**Task to carry out**
I would like every line of the records below that contains the word "Motorrad" copied.

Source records

╔══

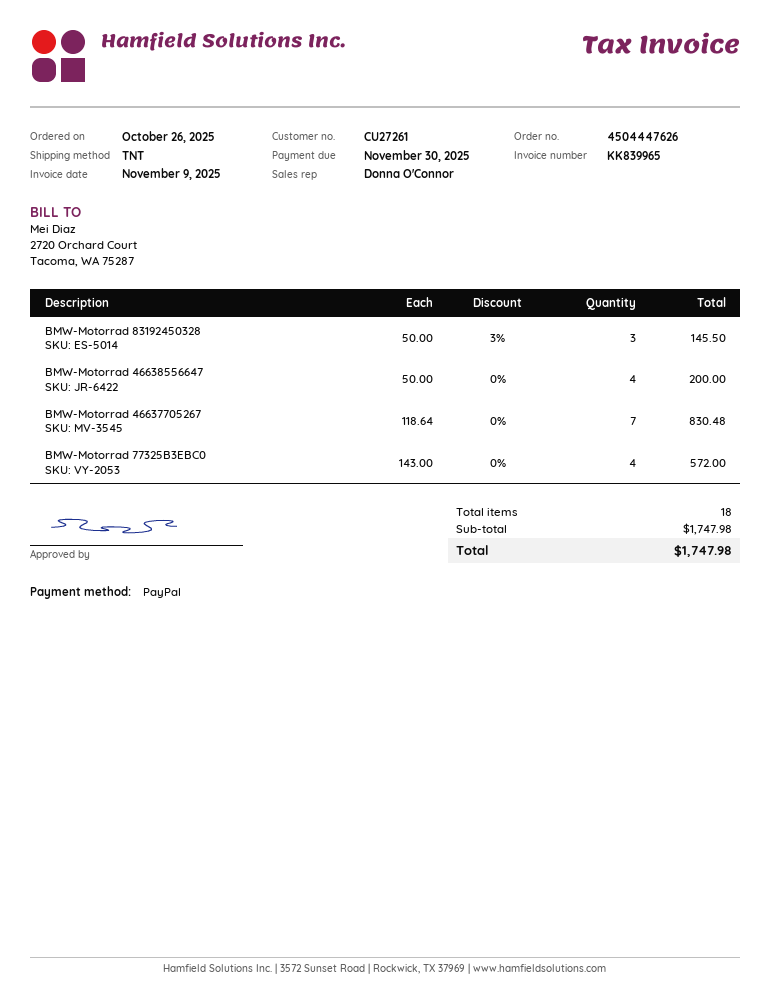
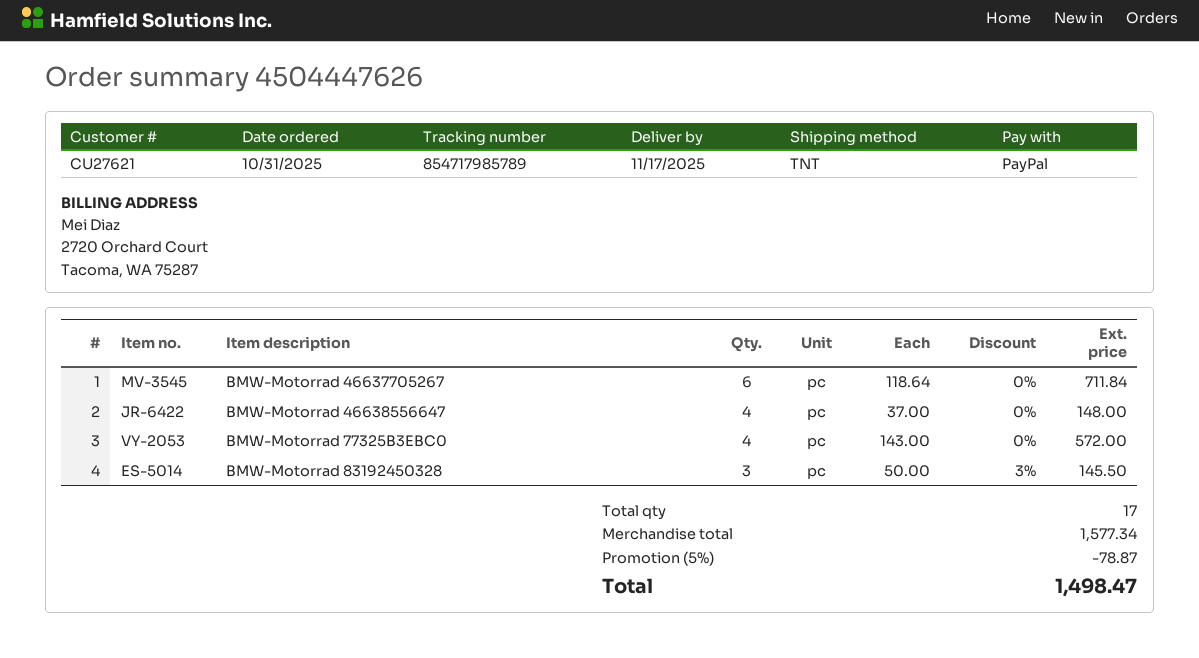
order date: 2025-10-26 -> 2025-10-31
customer number: CU27261 -> CU27621
BMW-Motorrad 46638556647: 4 x 50.00 = 200.00 -> 4 x 37.00 = 148.00
BMW-Motorrad 46637705267: 7 x 118.64 = 830.48 -> 6 x 118.64 = 711.84
total quantity: 18 -> 17
subtotal: 1747.98 -> 1577.34
discount: none -> 5% = 78.87
total: 1747.98 -> 1498.47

╚══

**Output of the exercise**
BMW-Motorrad 46638556647: 4 x 50.00 = 200.00 -> 4 x 37.00 = 148.00
BMW-Motorrad 46637705267: 7 x 118.64 = 830.48 -> 6 x 118.64 = 711.84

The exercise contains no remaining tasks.